#### Dataset excerpts

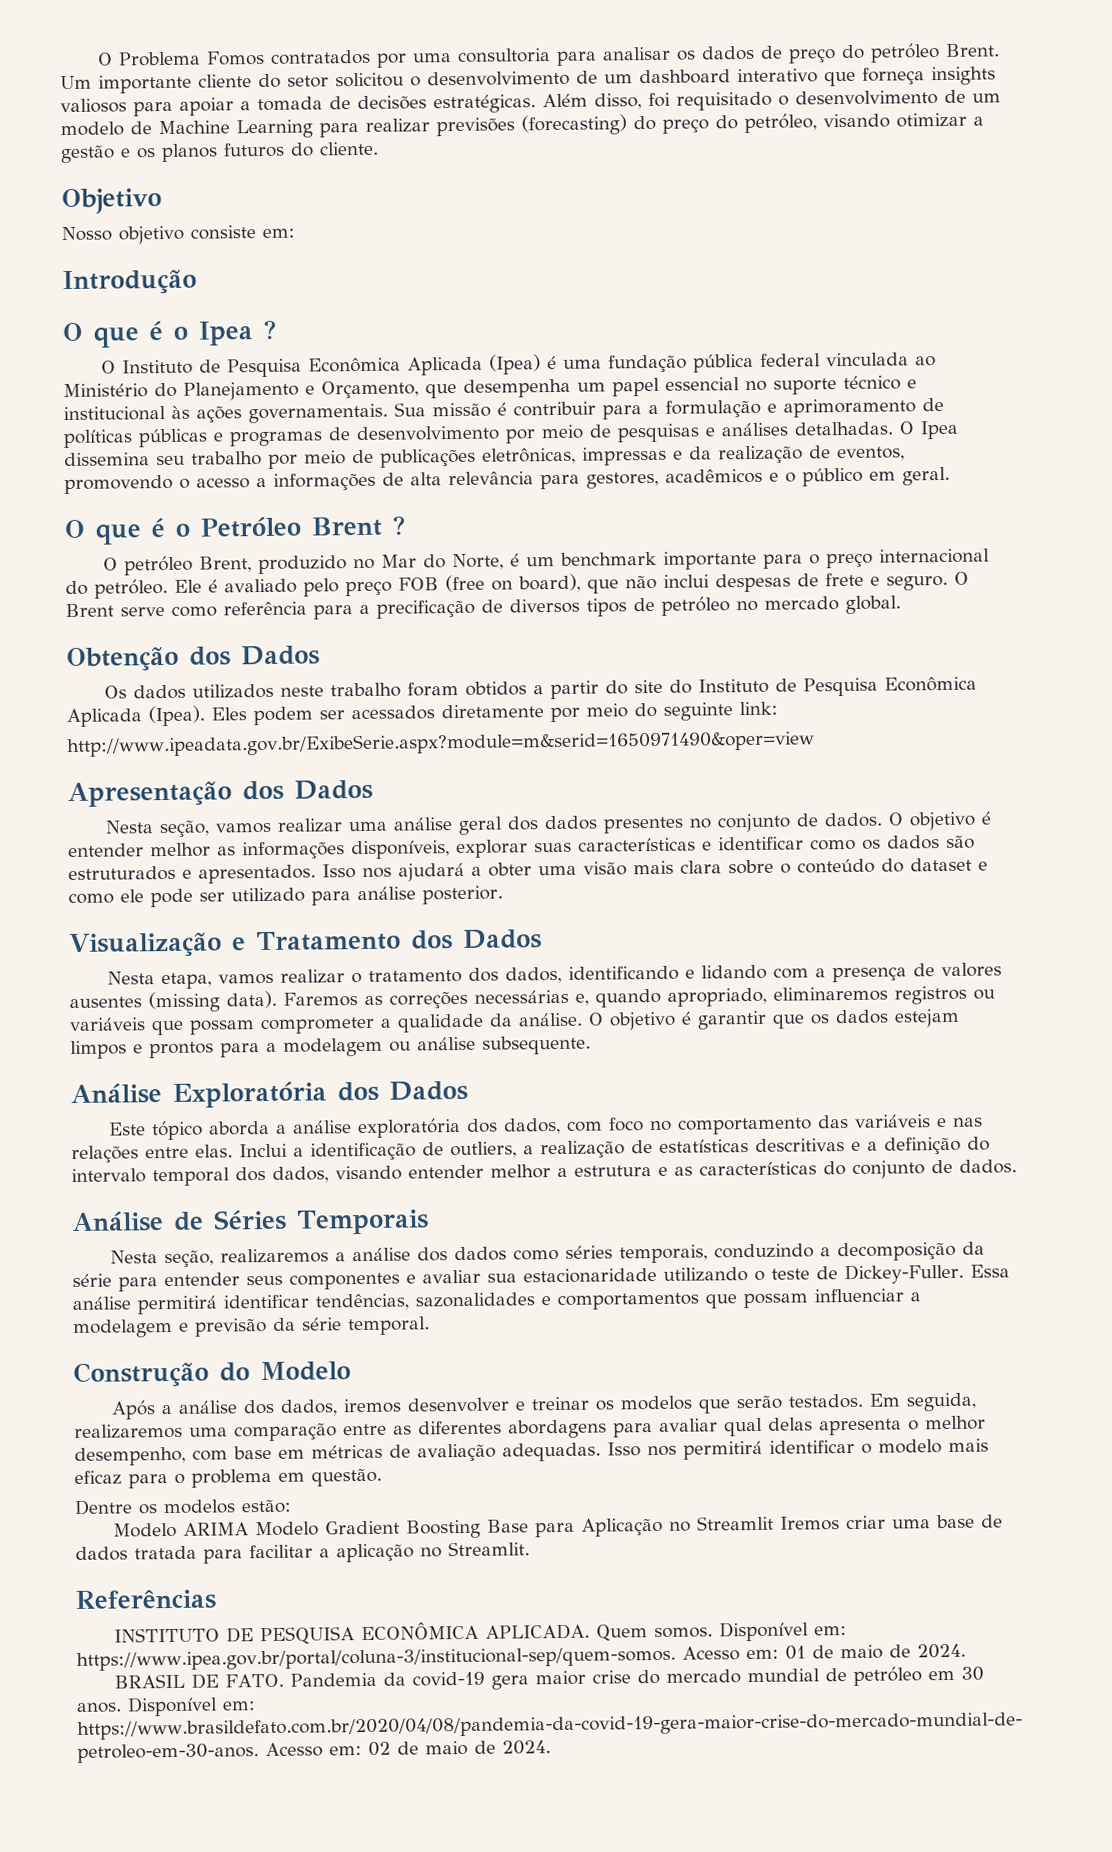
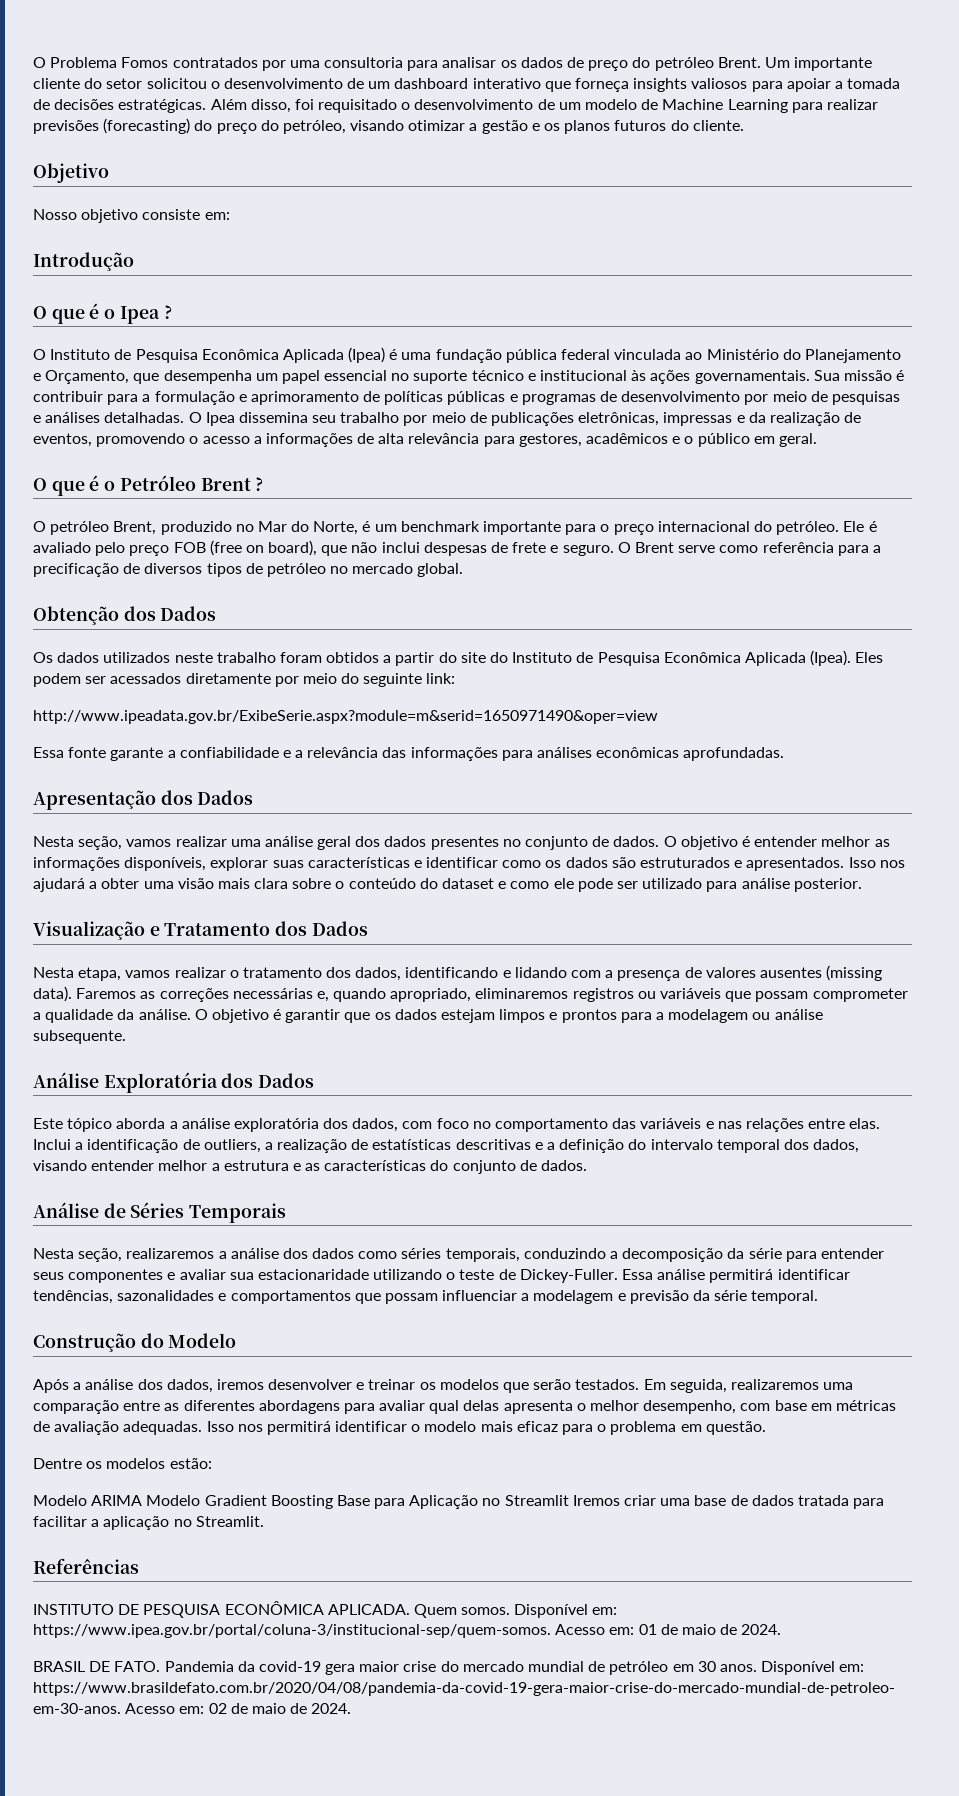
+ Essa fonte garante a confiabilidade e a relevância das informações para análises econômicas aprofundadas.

########
#### Dataset excerpts

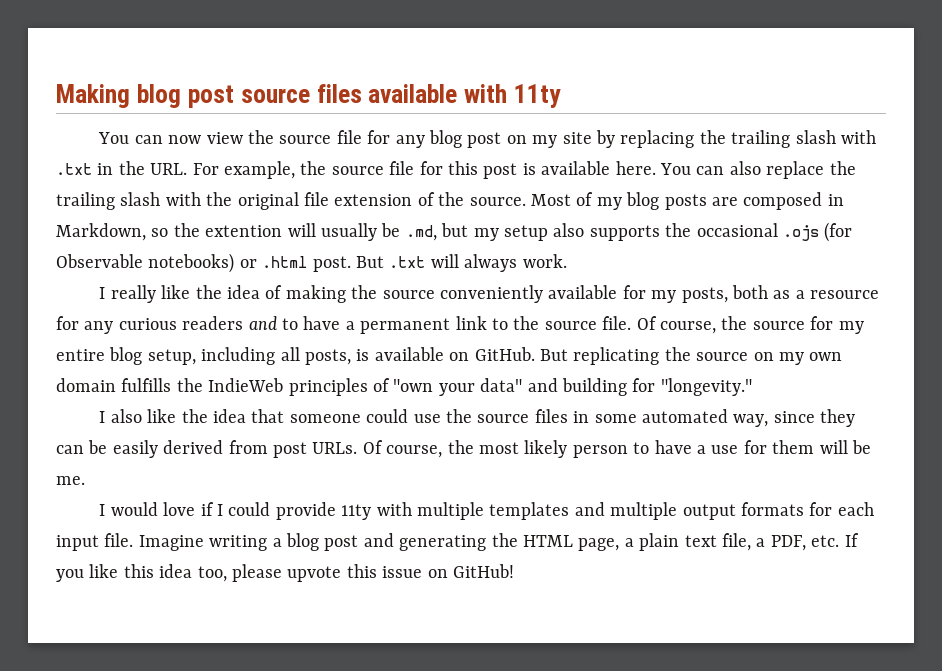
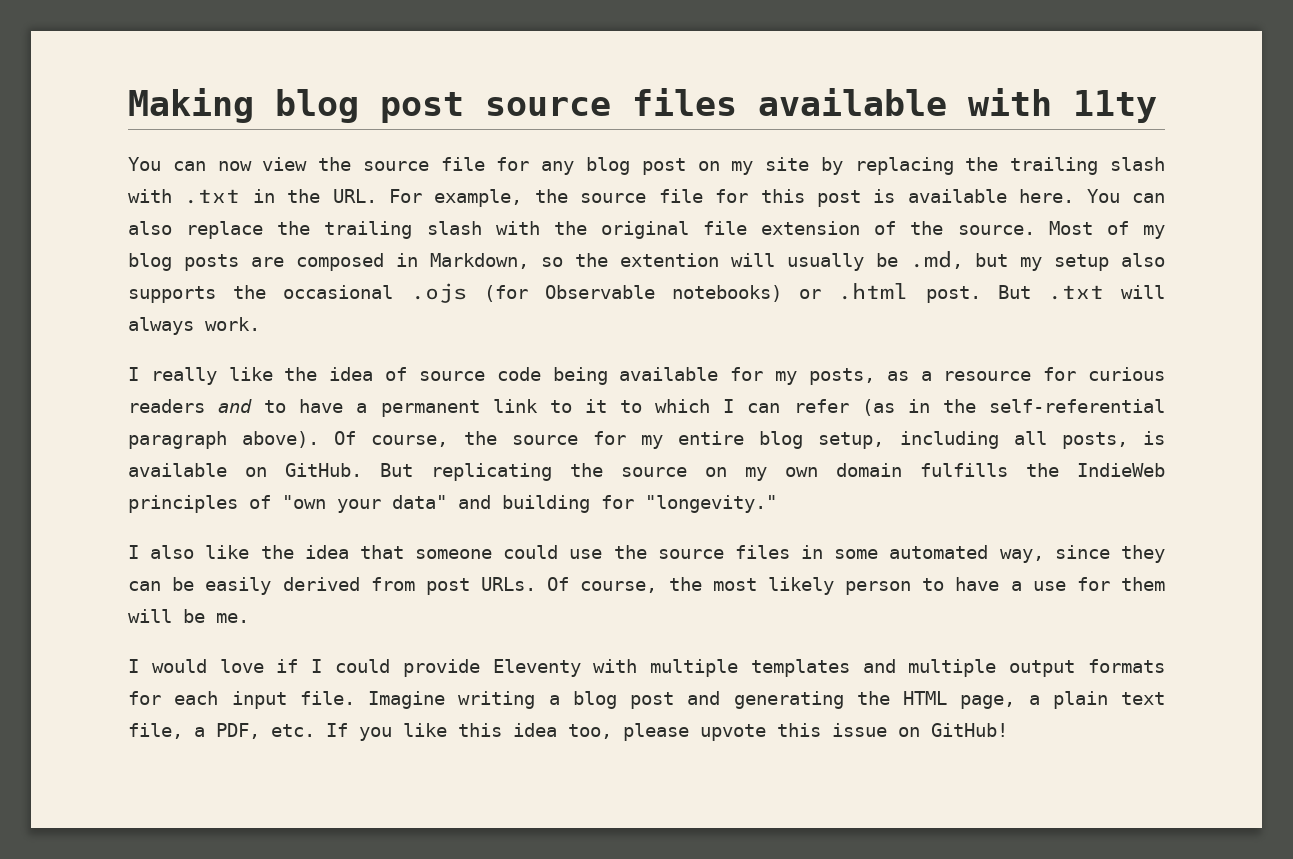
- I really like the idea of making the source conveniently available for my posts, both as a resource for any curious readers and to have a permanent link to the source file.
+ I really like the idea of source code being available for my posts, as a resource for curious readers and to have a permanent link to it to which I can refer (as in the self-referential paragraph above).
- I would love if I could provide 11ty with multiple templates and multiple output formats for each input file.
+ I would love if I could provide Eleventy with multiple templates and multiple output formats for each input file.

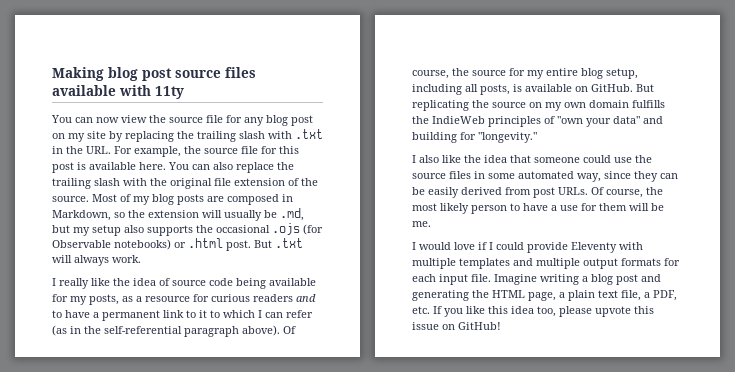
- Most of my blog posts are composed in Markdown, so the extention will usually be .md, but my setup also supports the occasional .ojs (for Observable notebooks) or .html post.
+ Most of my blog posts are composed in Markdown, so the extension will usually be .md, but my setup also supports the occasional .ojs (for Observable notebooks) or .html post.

########

*Task statement:* Within the listing above, the range opens at the line with "- Most of my" and closes at the line with "so the extension". Reproduce exactly the lines of that range, including both ends.

*Response area:*
- Most of my blog posts are composed in Markdown, so the extention will usually be .md, but my setup also supports the occasional .ojs (for Observable notebooks) or .html post.
+ Most of my blog posts are composed in Markdown, so the extension will usually be .md, but my setup also supports the occasional .ojs (for Observable notebooks) or .html post.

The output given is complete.